Bensaïd continued: “We don’t want to be in the situation of being a cover as was the case with Rifondazione Comunista in relation to Prodi.” Rifondazione Comunista, with the participation of the LCR’s Italian sister party, joined the bourgeois government of Romano Prodi in 2006 and fully supported its slashing of pension rights, the sending Italian troops to Afghanistan and the strengthening of an American military base in Italy.

However, Bensaïd sought to reassure his PS audience that such considerations would not prevent future political alliances with their party: “In the present state of affairs, in the immediate future, until things shift, we want to have a relationship of friendly dialogues, but we will not go that far.”

He added that “since the municipal elections are on, this does not, on the other hand, exclude, if there are situations where the election goes into the second round and we obtain over 5 percent, there will perhaps be some situations where we will propose the merging of lists proportionate to the results in the first round. For the moment, according to what we hear, the MoDem [centre-right party of François Bayrou] is rather the priority [shuffling and muffled objections in the audience].”

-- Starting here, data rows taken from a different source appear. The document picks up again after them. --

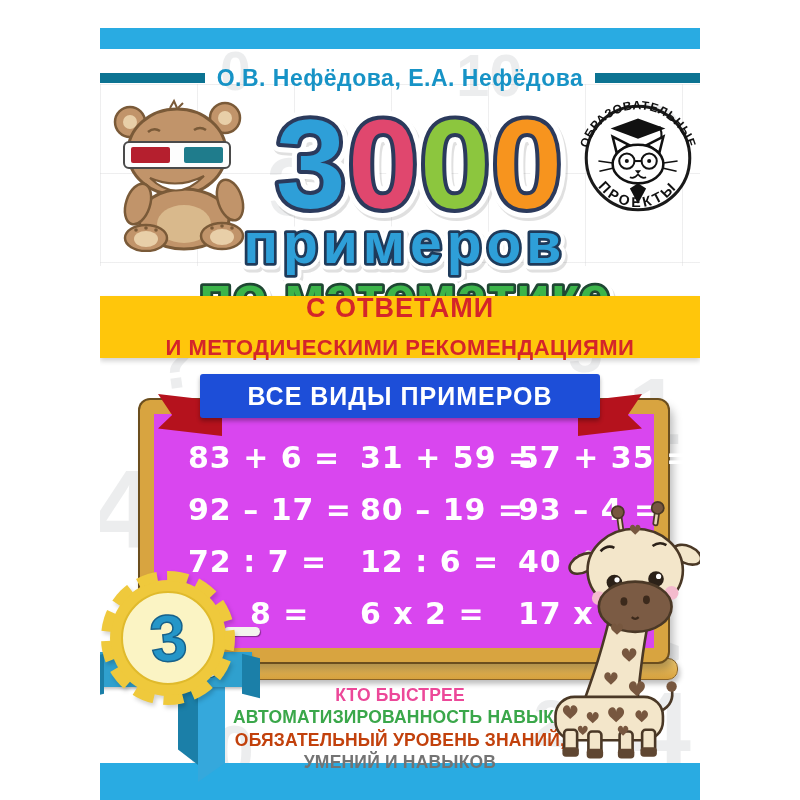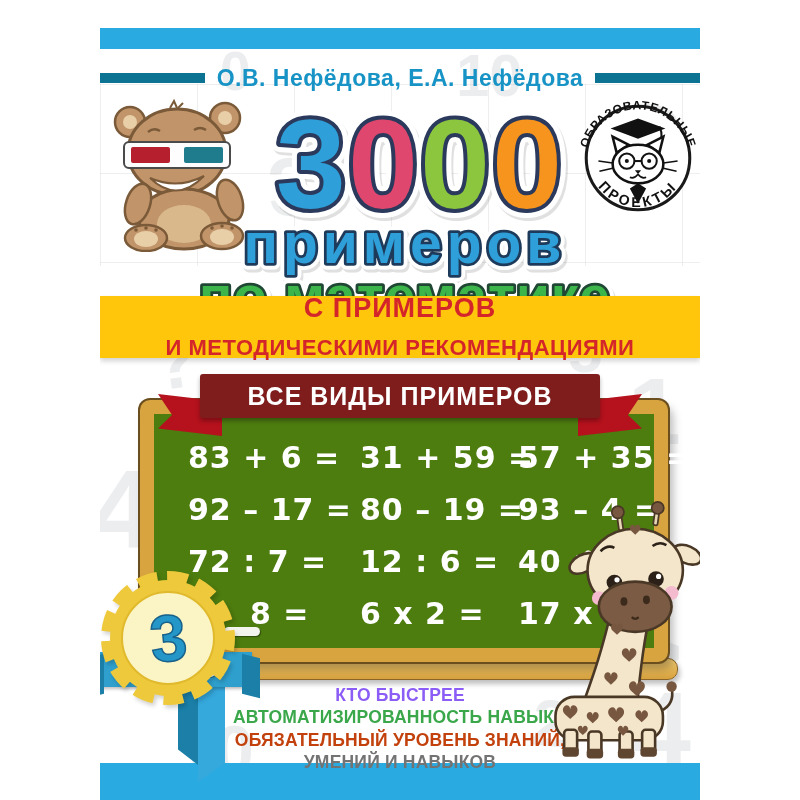--- a/index.html
+++ b/index.html
@@ -46,38 +46,38 @@
   .stroke-n{stroke-linejoin:round;}
 
   .banner{position:absolute;left:0;top:268px;width:100%;height:62px;background:#FFC60B;z-index:4;
           display:flex;flex-direction:column;justify-content:center;align-items:center;
           box-shadow:0 3px 5px rgba(0,0,0,.18);}
   .banner .b1{color:#D4252A;font-size:27px;font-weight:800;letter-spacing:1px;}
   .banner .b2{color:#D4252A;font-size:22px;font-weight:800;letter-spacing:.5px;margin-top:11px;}
 
   
   .board{position:absolute;left:40px;top:372px;width:528px;height:262px;z-index:5;
-         background:#4d7c0f;border:14px solid #D8A440;border-radius:10px;box-sizing:border-box;
+         background:#d946ef;border:14px solid #D8A440;border-radius:10px;box-sizing:border-box;
          box-shadow:0 0 0 2px #6b4e1e, 5px 7px 10px rgba(0,0,0,.28);}
   .board-grid{position:absolute;inset:0;display:grid;grid-template-columns:172px 158px 1fr;
               grid-auto-rows:52px;padding:26px 0 0 34px;}
   .board-grid span{color:#ffffff;font-family:"DejaVu Sans", sans-serif;font-weight:bold;
                    font-size:30px;letter-spacing:1px;white-space:nowrap;}
   .board-grid span:nth-child(10){padding-left:62px;}
   .chalk-dash{position:absolute;left:70px;bottom:12px;width:36px;height:9px;border-radius:5px;
               background:#f4f4ee;box-shadow:1px 1px 1px rgba(0,0,0,.4);}
   .chalk-mini{position:absolute;left:428px;top:142px;width:26px;height:9px;border-radius:4px;
               background:#f1ece4;transform:rotate(38deg);box-shadow:1px 1px 1px rgba(0,0,0,.4);}
   .tray{position:absolute;left:28px;top:630px;width:548px;height:20px;z-index:4;border-radius:10px;
         background:linear-gradient(#F4CD73,#D7A23E);border:1px solid #8a6428;
         box-shadow:2px 4px 5px rgba(0,0,0,.25);}
 
   
   .ribbon{position:absolute;left:100px;top:346px;width:400px;height:44px;z-index:6;}
-  .ribbon-band{position:absolute;left:0;top:0;width:100%;height:44px;background:#7f1d1d;
+  .ribbon-band{position:absolute;left:0;top:0;width:100%;height:44px;background:#1d4ed8;
                display:flex;align-items:center;justify-content:center;border-radius:3px;
                box-shadow:0 3px 4px rgba(0,0,0,.3);}
   .ribbon-band span{color:#ffffff;font-size:25px;font-weight:800;letter-spacing:1px;}
   .flag{position:absolute;top:20px;width:64px;height:42px;background:#B5121D;z-index:-1;}
   .flag.l{left:-42px;clip-path:polygon(0 0,100% 18%,100% 100%,0 82%,22% 50%);}
   .flag.r{right:-42px;clip-path:polygon(0 18%,100% 0,78% 50%,100% 82%,0 100%);}
 
   
   .badge{position:absolute;left:0px;top:548px;width:170px;height:210px;z-index:8;}
   .tail-l{position:absolute;left:78px;top:100px;width:24px;height:92px;background:#1B7FA8;
@@ -95,21 +95,21 @@
   .badge-star{position:absolute;left:10px;top:4px;width:116px;height:116px;border-radius:50%;
               background:#EFC93C;z-index:4;filter:drop-shadow(2px 3px 2px rgba(0,0,0,.18));}
   .badge-star::before{content:"";position:absolute;inset:-9px;border:10px dashed #EFC93C;border-radius:50%;}
   .badge-inner{position:absolute;inset:11px;border-radius:50%;background:#FBF4C4;border:2px solid #E0BA2C;
                display:flex;align-items:center;justify-content:center;}
   .badge-num{color:#2596C8;font-size:66px;font-weight:900;-webkit-text-stroke:1.5px #17618a;transform:rotate(-6deg);}
 
   
   .footer{position:absolute;left:128px;top:656px;width:344px;z-index:6;text-align:center;
           font-weight:800;font-size:17.5px;line-height:1.28;letter-spacing:.2px;}
-  .ft0{color:#8b5cf6;} .ft1{color:#3AA74A;} .ft2{color:#c2410c;} .ft3{color:#737373;}
+  .ft0{color:#ec4899;} .ft1{color:#3AA74A;} .ft2{color:#c2410c;} .ft3{color:#737373;}
 
   
   #stamp{position:absolute;left:470px;top:62px;width:136px;height:136px;z-index:7;}
   #teddy{position:absolute;left:4px;top:64px;width:160px;height:160px;z-index:7;}
   #giraffe{position:absolute;left:452px;top:458px;width:156px;height:290px;z-index:9;}
 </style>
 </head>
 <body>
 
 <div class="page">
@@ -153,21 +153,21 @@
       <text x="235" y="57" text-anchor="middle" font-size="57" letter-spacing="5" fill="#2E9FD8">примеров</text>
     </svg>
 
     <svg id="tline2" class="title" viewBox="0 0 550 72">
       <text x="275" y="55" text-anchor="middle" font-size="55" letter-spacing="1" class="stroke-w" stroke-width="13">по математике</text>
       <text x="275" y="55" text-anchor="middle" font-size="55" letter-spacing="1" class="stroke-n" stroke="#1f4733" fill="#1f4733" stroke-width="5.5">по математике</text>
       <text x="275" y="55" text-anchor="middle" font-size="55" letter-spacing="1" fill="#3CB54A">по математике</text>
     </svg>
 
     <div class="banner">
-      <div class="b1">С ПРИМЕРОВ</div>
+      <div class="b1">С ОТВЕТАМИ</div>
       <div class="b2">И МЕТОДИЧЕСКИМИ РЕКОМЕНДАЦИЯМИ</div>
     </div>
 
     <div class="tray"></div>
 
     <div class="board">
       <div class="board-grid">
         <span>83 + 6 =</span>
         <span>31 + 59 =</span>
         <span>57 + 35 =</span>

Bensaïd’s purpose as invited guest of the Socialist Party was to provide assurances that the LCR had no revolutionary perspectives for the twenty-first century. He told the audience that he considered himself a Leninist rather than a Trotskyist, and tried to reduce Lenin to a vulgar opportunist only interested in the expediency of the politics of the day. “There is an historical process with Trotsky, which there is not with Lenin,” he stated. “Trotsky projects himself into the future; for Lenin, the central category of his politics is the present.”

When Weber pointed out that national economies were completely integrated into the world economy, Bensaïd defended the nation-state and proposed a reformist, Keynesian economic policy as a basis for mutual collaboration. He reproached right and left French governments because “they have not maintained the equilibrium between state power and the market. They reinforced market mechanisms. That’s where we disagree. If we could manage Keynesian procedures, if it were possible, we could go some way together.”

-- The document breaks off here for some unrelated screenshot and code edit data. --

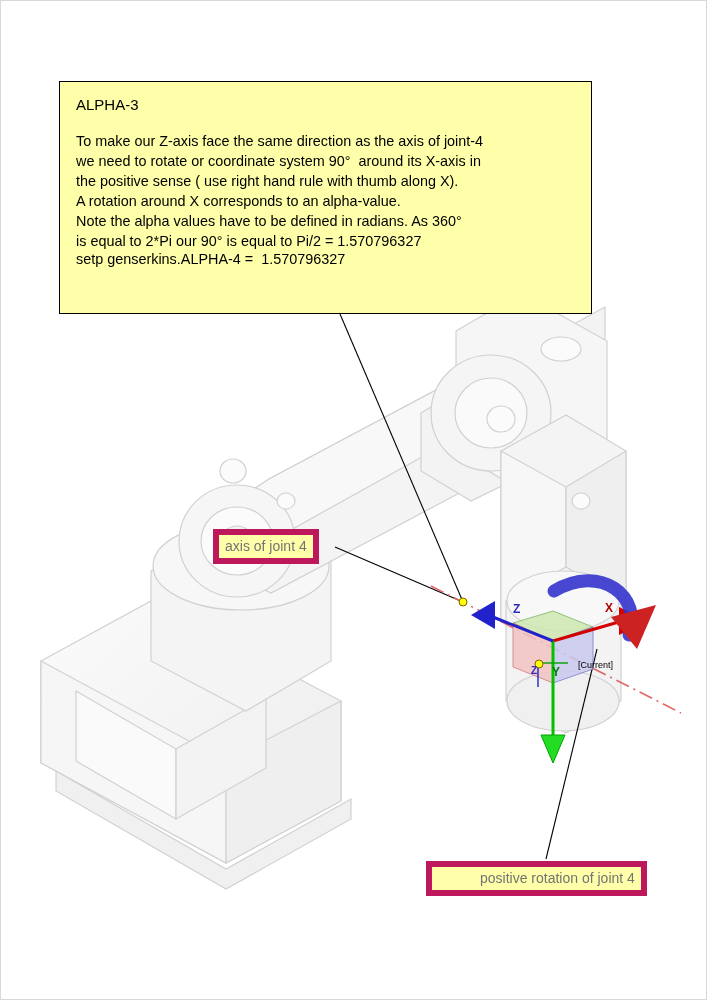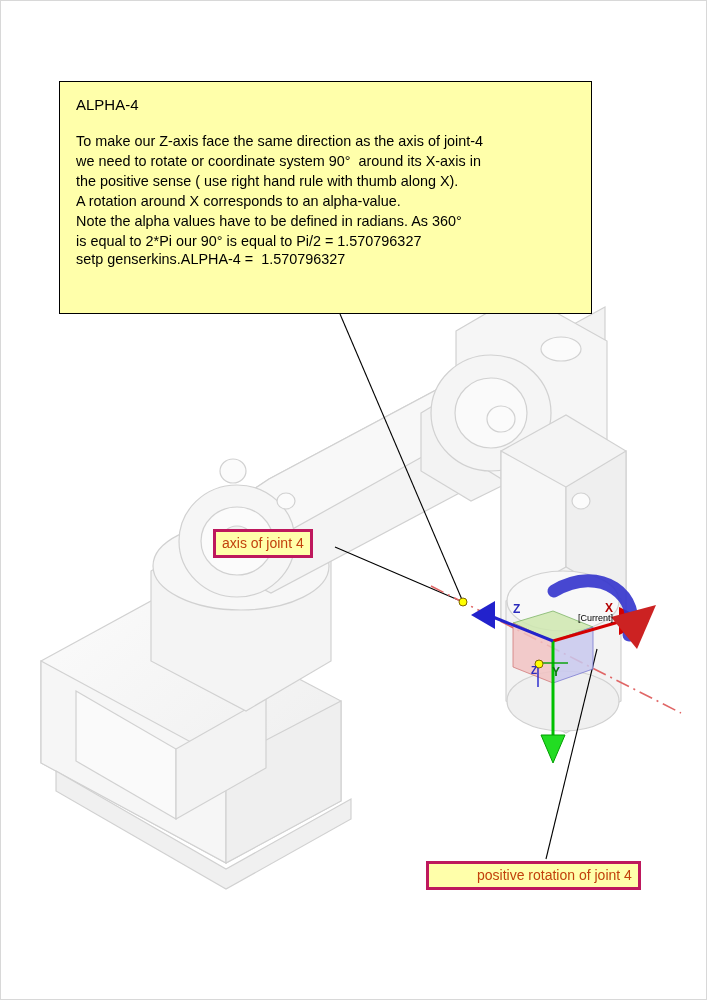--- a/index.html
+++ b/index.html
@@ -55,24 +55,24 @@
     white-space: pre;
   }
   #alpha-note .note-setp {
     font-size: 14.4px;
     white-space: pre;
   }
 
   .label-box {
     position: absolute;
     background: #ffffaa;
-    border: 3px solid #be185d;
+    border: 6px solid #be185d;
     box-sizing: border-box;
     font-size: 14px;
-    color: #c2410c;
+    color: #737373;
     padding: 3px 6px 4px 6px;
     white-space: nowrap;
   }
   #label-axis-joint4 {
     left: 212px;
     top: 528px;
   }
   #label-positive-rotation {
     left: 425px;
     top: 860px;
@@ -207,24 +207,24 @@
     <path d="M610 616 L655 604 L636 648 Z" fill="#cc2222"></path>
 
     <circle cx="462" cy="601" r="4" fill="#ffff00" stroke="#806600" stroke-width="1"></circle>
     <circle cx="538" cy="663" r="4" fill="#ffff00" stroke="#806600" stroke-width="1"></circle>
   </svg>
 
   <span class="axis-letter" style="left:512px; top:601px;">Z</span>
   <span class="axis-letter x-letter" style="left:604px; top:600px;">X</span>
   <span class="axis-letter y-letter" style="left:551px; top:664px;">Y</span>
   <span class="axis-letter" style="left:530px; top:664px; font-size:10px;">Z</span>
-  <span class="current-tag" style="left:577px; top:612px;">[Current]</span>
+  <span class="current-tag" style="left:577px; top:659px;">[Current]</span>
 
   <div class="callout" id="alpha-note">
-    <div class="note-title">ALPHA-4</div>
+    <div class="note-title">ALPHA-3</div>
     <div class="note-body">To make our Z-axis face the same direction as the axis of joint-4
 we need to rotate or coordinate system 90°  around its X-axis in
 the positive sense ( use right hand rule with thumb along X).
 A rotation around X corresponds to an alpha-value.
 Note the alpha values have to be defined in radians. As 360°
 is equal to 2*Pi our 90° is equal to Pi/2 = 1.570796327</div>
     <div class="note-setp">setp genserkins.ALPHA-4 =  1.570796327</div>
   </div>
 
   <div class="label-box" id="label-axis-joint4">axis of joint 4</div>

Bensaïd’s ambitions for Europe are minimalist: “We are not anti or against, but social and fiscal harmonisation, not equalisation, is a precondition for us.” He suggested that Venezuela’s bourgeois nationalists showed the way and said that the nation could be a point of leverage for movements against the EU’s economic liberalism.

Bensaïd is far from seeing the globalisation of production and the world labour market as the basis for the international unification of the world working class as a revolutionary force. His pessimistic, petty-bourgeois social outlook was exposed most graphically when he described the millions joining the workforce in Asia and other parts of the world as a factor that would make social revolution impossible for a long time to come.

“The twentieth century,” he said, “ended with a great historical defeat of the politics of emancipation. It’s despairing to say that. It’s a defeat we are far from getting away from. Perhaps we will, but no one can guarantee it, and anyway, the irruption into the globalised market of hundreds of millions of workers practically without social protection and without social rights is going lastingly to weigh down on and pull down even elementary living conditions and negotiations.”

Finally Bensaïd reassured his PS audience that the LCR has no intention of educating the youth in Marxist theory and is actually hostile to it: “The Besancenot generation are against Le Pen, for them the Socialist Party is no good, they’re for the postman [Besancenot] and ready to fight, after that everything else remains to be done.... If you give them a class on the Russian Revolution, they’re bored silly.”

Bensaïd’s role and that of his party is to keep the working class tied to the social-democratic, Stalinist and trade union bureaucracies and prevent the emergence of a genuine revolutionary socialist party in France.